Sutherland found the more independent players emerging after World War II difficult to understand and manage. By 1947 Abrams noted that Sutherland felt "bewildered and unhappy." In an off-the-record conversation with Abrams, Sutherland confided that "I've felt like quitting. I'm too old to take this any more. All I demand from my players is respect to their coaches and to play their best on the field." Sutherland's relationship with Dudley and the "striking" Steelers of 1947 proved much different than his own relationship as a player with Pop Warner back in 1916.

An extremely self-contained man, Sutherland's idea of warmth was to shake each player's hand in the locker room after a hard-fought victory. Once, after Johnny Clement had played exceptionally well in a close game, Sutherland actually spoke to him: "There was a lot of football played out there today.
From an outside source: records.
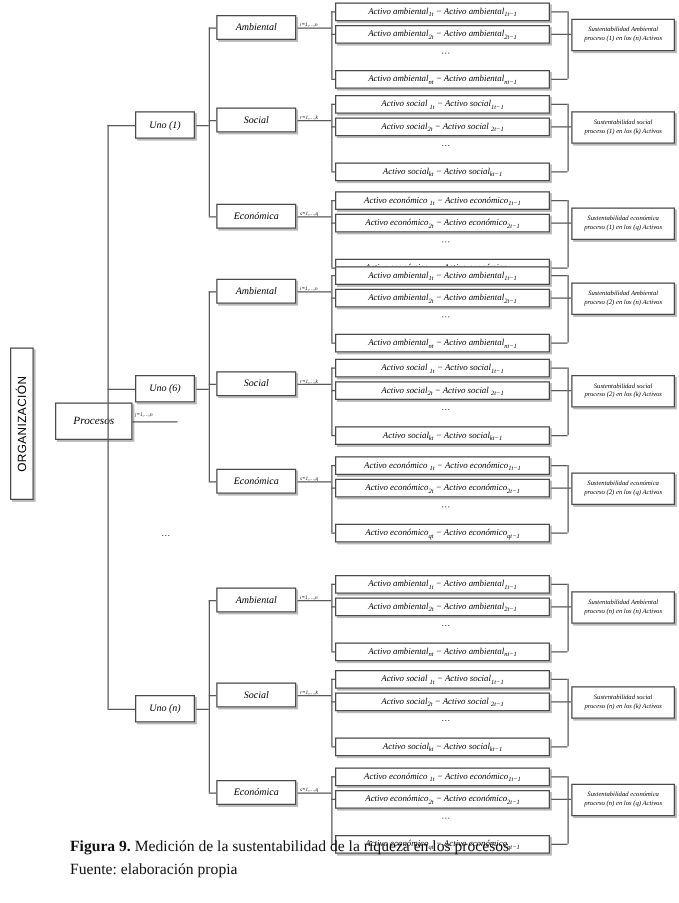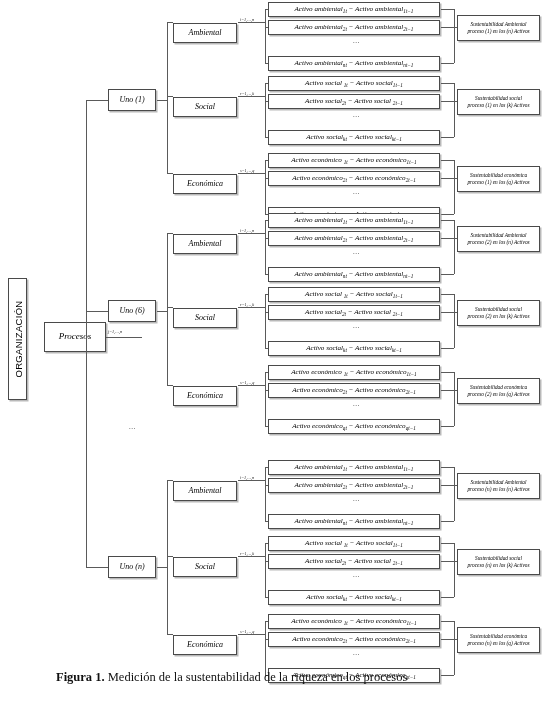"Ambiental" .cat { margin-top: 11px -> none }
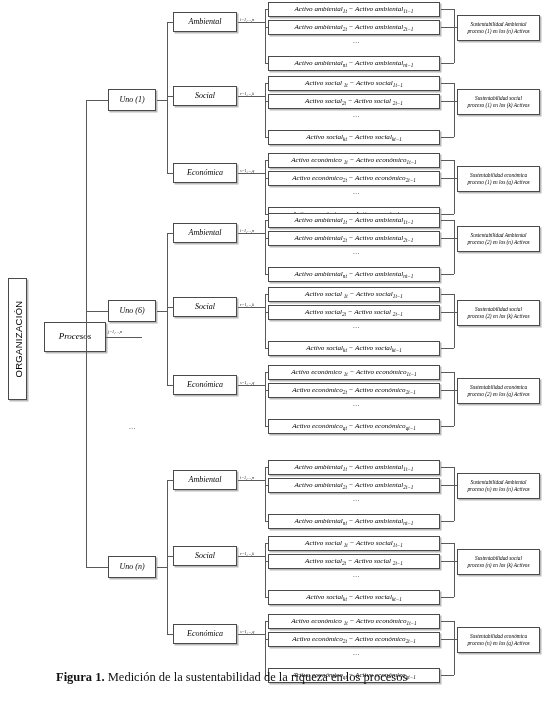"Figura 1." b { text: 1 -> 9 }
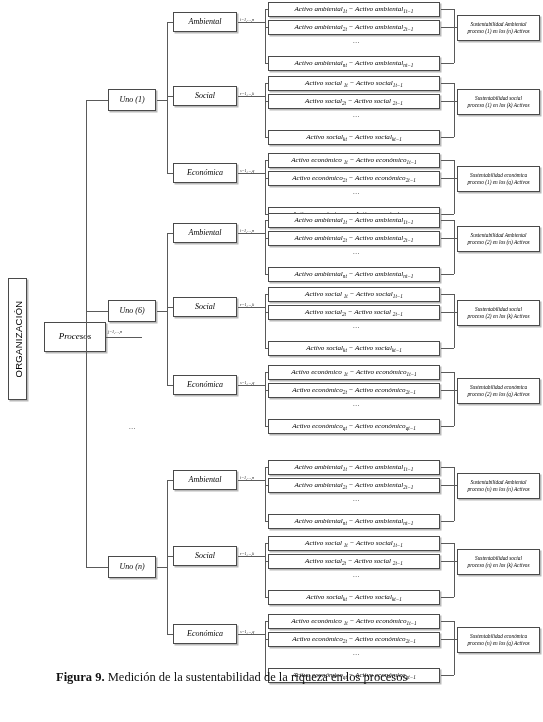"Fuente: elaboración propia" div { html: none -> <div>Fuente: elaboración propia</div> }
Eh, Johnny?" From Sutherland, this qualifies as an emotional outpouring.

In some ways, Sutherland was a dinosaur and his legacy proved reactionary (Johnny Michelosen, a Sutherland prot?g? and his successor, kept the single-wing in Pittsburgh until 1951). Sutherland believed in fundamentals ? hard-blocking, hard tackling, precise execution ? and almost won a division championship in 1947 with single-wing basics while most other pro teams were converting to the T-formation. Perhaps Arthur Daley best summed up Sutherland's thinking: "His football was almost exclusively power football. He'd rather knock a man down than throw a pass over him."

Seemingly gruff, conservative and demanding, the "Silent Scot" still commanded respect and admiration. When Sutherland died, flags all over Pittsburgh flew at half-mast. Even Hall of Fame tailback Bill Dudley, who had feuded so bitterly with him just two years before, had high words of praise for Jock Sutherland: "He was the best coach I ever played for."


tony hipchest
06-11-2007, 11:29 PM
wow. excellent story and great history. i didnt even know Pop Warner had pittsburgh roots (not that thats suprising).